_Try it_
Among the lines below, take the one holding "filter: none -> SCHMCH_PPI_ENERGY <= 61.5", the one holding "column schmch_m.prod.c20.sca.i15.de |", and all lines between them. Set them down exactly.

_Exercise data_
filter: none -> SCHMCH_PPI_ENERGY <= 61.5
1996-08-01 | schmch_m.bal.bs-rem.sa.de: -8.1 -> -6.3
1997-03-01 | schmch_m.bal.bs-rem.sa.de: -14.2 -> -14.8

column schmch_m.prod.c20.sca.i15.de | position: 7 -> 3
--
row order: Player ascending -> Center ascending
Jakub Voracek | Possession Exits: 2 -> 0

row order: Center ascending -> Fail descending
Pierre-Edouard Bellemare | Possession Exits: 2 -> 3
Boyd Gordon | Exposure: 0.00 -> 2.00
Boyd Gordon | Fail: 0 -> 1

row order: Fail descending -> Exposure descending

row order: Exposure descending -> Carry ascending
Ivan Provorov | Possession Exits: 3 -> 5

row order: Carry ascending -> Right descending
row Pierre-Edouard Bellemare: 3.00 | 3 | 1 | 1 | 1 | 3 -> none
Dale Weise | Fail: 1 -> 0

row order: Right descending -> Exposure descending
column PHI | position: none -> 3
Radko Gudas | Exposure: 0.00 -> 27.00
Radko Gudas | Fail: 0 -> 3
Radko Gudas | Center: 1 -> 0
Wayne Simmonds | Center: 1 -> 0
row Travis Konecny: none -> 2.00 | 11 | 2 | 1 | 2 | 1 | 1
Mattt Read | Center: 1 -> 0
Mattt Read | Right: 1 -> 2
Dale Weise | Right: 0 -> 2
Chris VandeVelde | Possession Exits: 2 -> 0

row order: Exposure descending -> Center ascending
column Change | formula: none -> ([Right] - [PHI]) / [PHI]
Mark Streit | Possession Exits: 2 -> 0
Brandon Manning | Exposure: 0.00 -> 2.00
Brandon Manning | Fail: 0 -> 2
--
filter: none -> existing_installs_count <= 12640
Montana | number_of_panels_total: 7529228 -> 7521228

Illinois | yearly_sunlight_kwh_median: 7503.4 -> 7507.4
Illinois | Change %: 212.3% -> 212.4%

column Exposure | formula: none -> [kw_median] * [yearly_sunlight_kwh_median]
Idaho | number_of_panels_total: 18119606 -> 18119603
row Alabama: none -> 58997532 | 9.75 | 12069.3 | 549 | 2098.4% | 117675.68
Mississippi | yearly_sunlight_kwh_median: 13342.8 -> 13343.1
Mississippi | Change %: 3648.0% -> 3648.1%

_Task answer_
filter: none -> SCHMCH_PPI_ENERGY <= 61.5
1996-08-01 | schmch_m.bal.bs-rem.sa.de: -8.1 -> -6.3
1997-03-01 | schmch_m.bal.bs-rem.sa.de: -14.2 -> -14.8

column schmch_m.prod.c20.sca.i15.de | position: 7 -> 3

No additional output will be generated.